Professor Ilya Somin of the Antonin Scalia School of Law at George Mason University brought the Democrats ‘current position to a response to one event: the Republicans’ “hypocrisy” in seeking to endorse Amy Coney Barrett in the run-up to the 2020 election after they Refused Consider Merrick Garland’s nomination during the previous presidential election. This move was the culmination of 30 years of “bilateral escalation”, Somin said. But he distinguished court wrapping from “skull digging” in connection with nominations. The expansion of the size of the Supreme Courts was a catalyst for the democratic decline in other countries of the world.

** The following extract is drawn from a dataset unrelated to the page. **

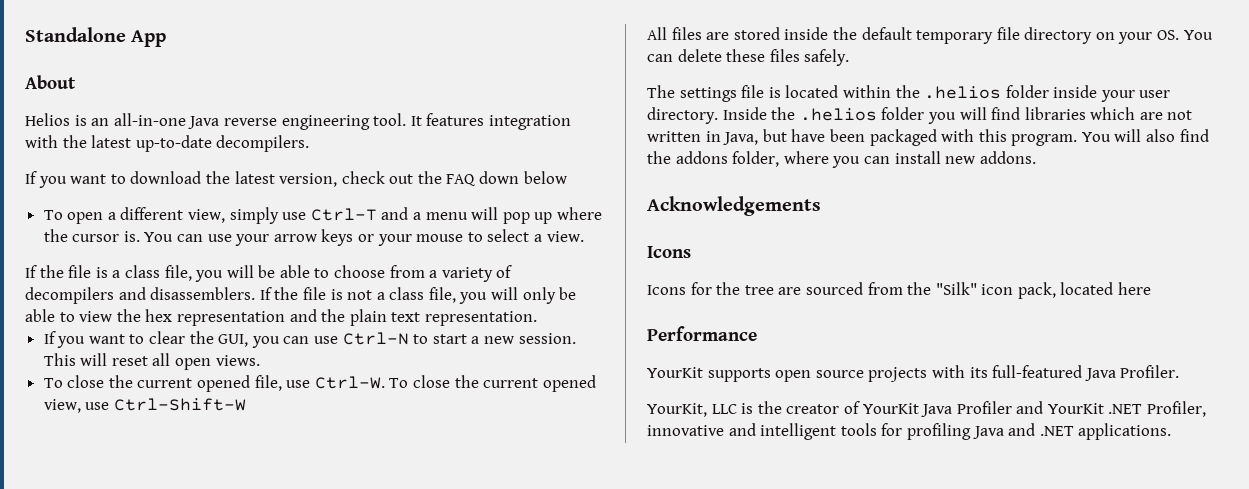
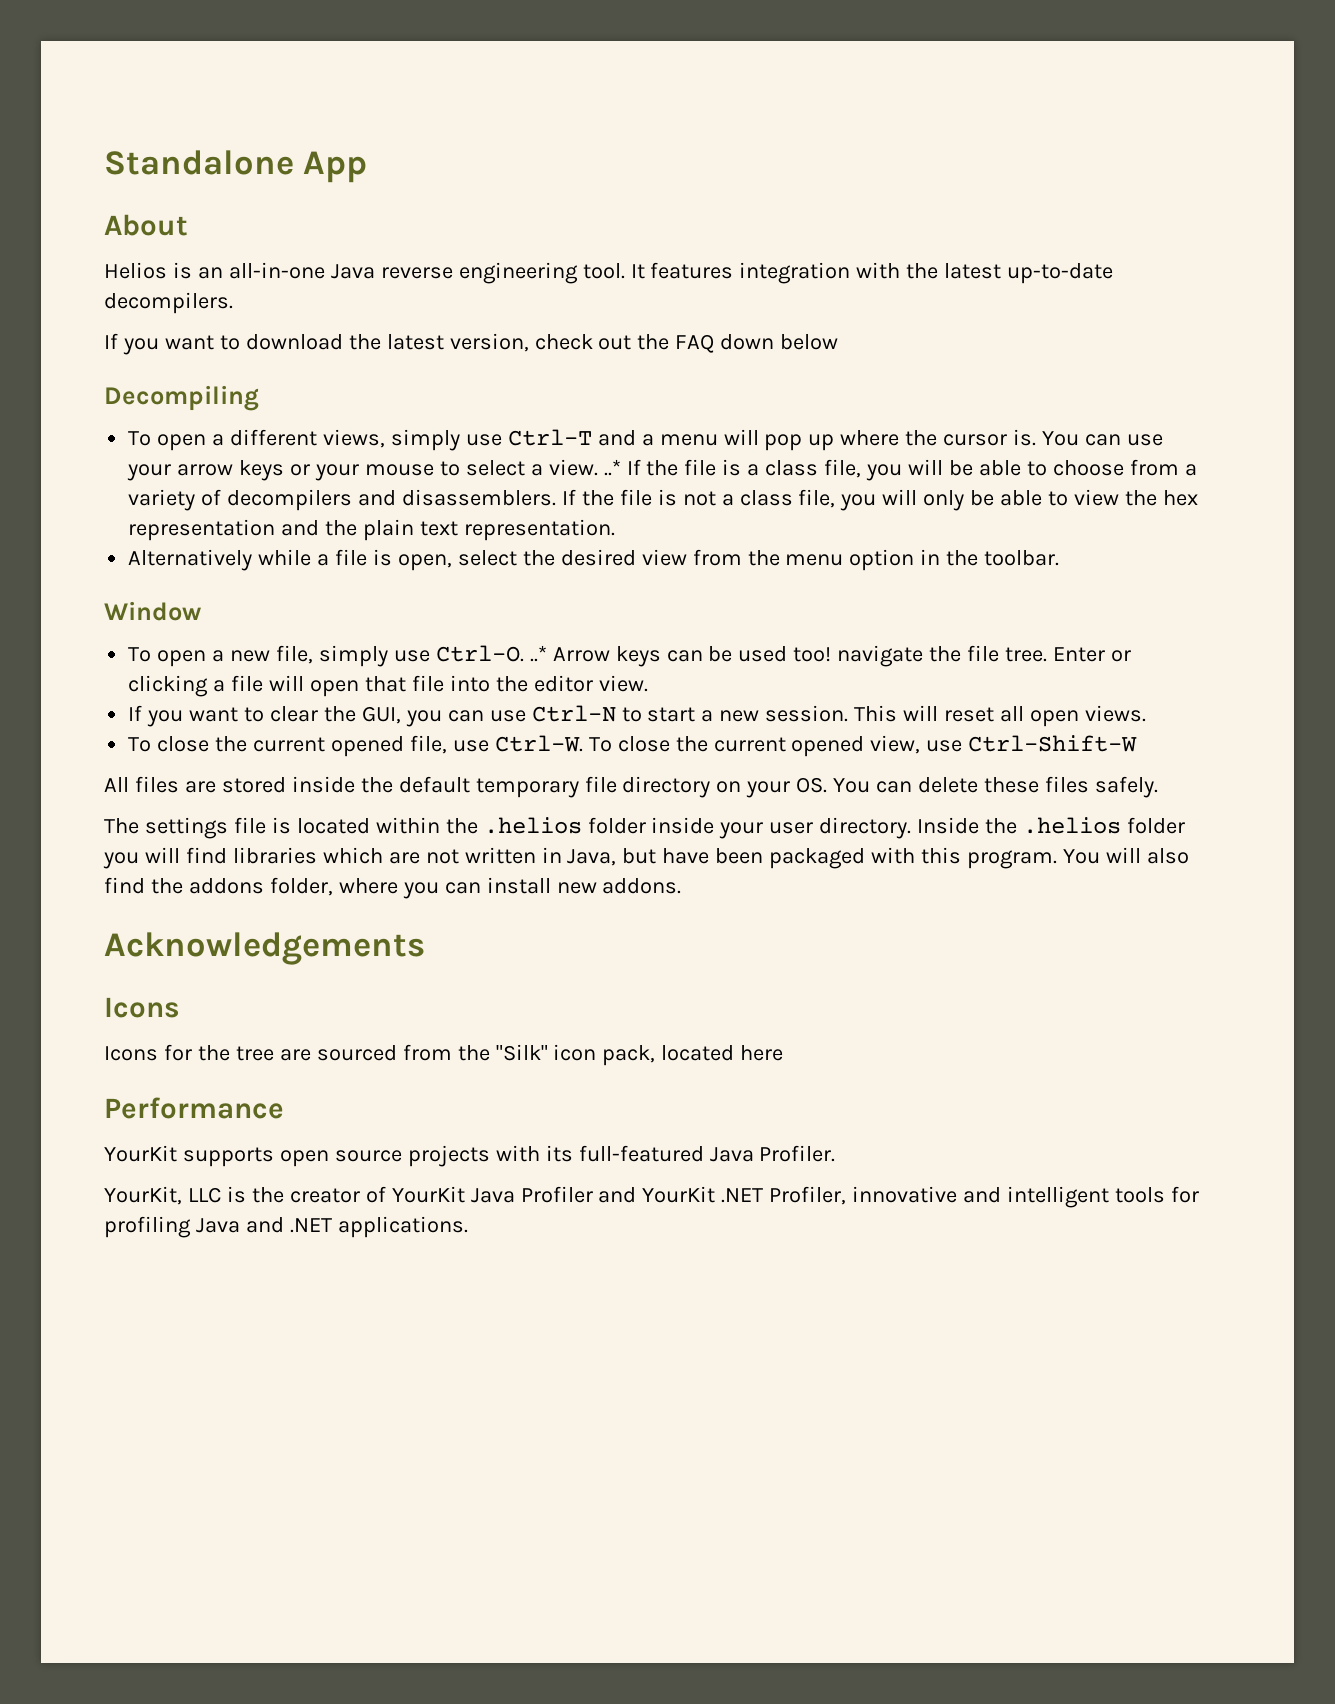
(567, 177) none -> [104,385,259,411] // Decompiling
[188,209,226,223] view, -> [322,429,385,448] views,
(584, 236) // -> [603,459,621,476] ..*
(537, 318) none -> [128,549,1060,571] [104,601,201,621] [128,645,1132,667] [128,675,648,697] // Alternatively while a file is open, select the desired view from the menu option in the toolbar. // Window // To open a new file, simply use Ctrl-O. ..* Arrow keys can be used too! navigate the file tree. Enter or clicking a file will open that file into the editor view.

This point was supported by Thomas Jipping from the Heritage Foundation. “We can talk about what the norms were” or “what steps the Republicans took,” he said, but it is “no comparable answer” for Democrats to restructure the Supreme Court. Whatever the reasons for such a move, Jipping continued, “The purpose is the same … to destroy the independence of the judiciary” and to place the courts under the control of the elected branches.

Braver was skeptical. On the one hand, he spoke out in favor of reforms other than court packaging that would “curb”[]instead of colonizing[]“The Supreme Court and let its legitimacy be“ violated but not broken. ”On the other hand, however, he doubted any less controversial changes – from 18-year time limits (which Somin supported) to a code of ethics to the court’s disqualification certain questions – “a great consolation” would be To Progressives. Braver agreed Somin that court packing would be an “escalation,” but failed to see how it would deviate from recent moves to bring politics into court nominations.

Raise the problem as “getting up” [political] Temperatures, ”the moderator of the event, Judicial Committee President Curt Levey, asked what could be done to lower the heat. Braver suggested that the court “could step down if it encounters progressive priorities,” a proposal that Jipping derided as nothing more than “letting.” [one side] win more. “In response, Braver pointed to previous Supreme Court postponements in response to impending reforms: the creation of a judicial review in Marbury v Madison in 1803, the upholding of New Deal legislation at the West Coast Hotel v Parrish in 1937, the reinstatement of the death penalty in Gregg v. Georgia in 1976.

Somin raised a qualification. It is one thing for the court to have withdrawn in the face of “overwhelming opposition” from the 1803 or 1937 electoral majorities, he said; It would be ‘very different’ today if it were to deal with issues like abortion or the second amendment, which keep the electorate close.

As so often in these discussions, the last question came back to Biden’s commission. Citing that the others shared their predictions for the commission, Jipping described the commission as a “cloaking device” for packing in court, while Somin said it was “unlikely, given the views of his orchestrator, Democratic adviser Bob Bauer-Levey to recommend packing in court, ”Braver asked for his opinion. Braver leaned on Somin’s position, suggesting that the other members reported so far, like Bauer, are unlikely to support the expansion of the Supreme Court. That route is one where Progressive, a label he attributes, is still “really at odds,” concluded Bauer.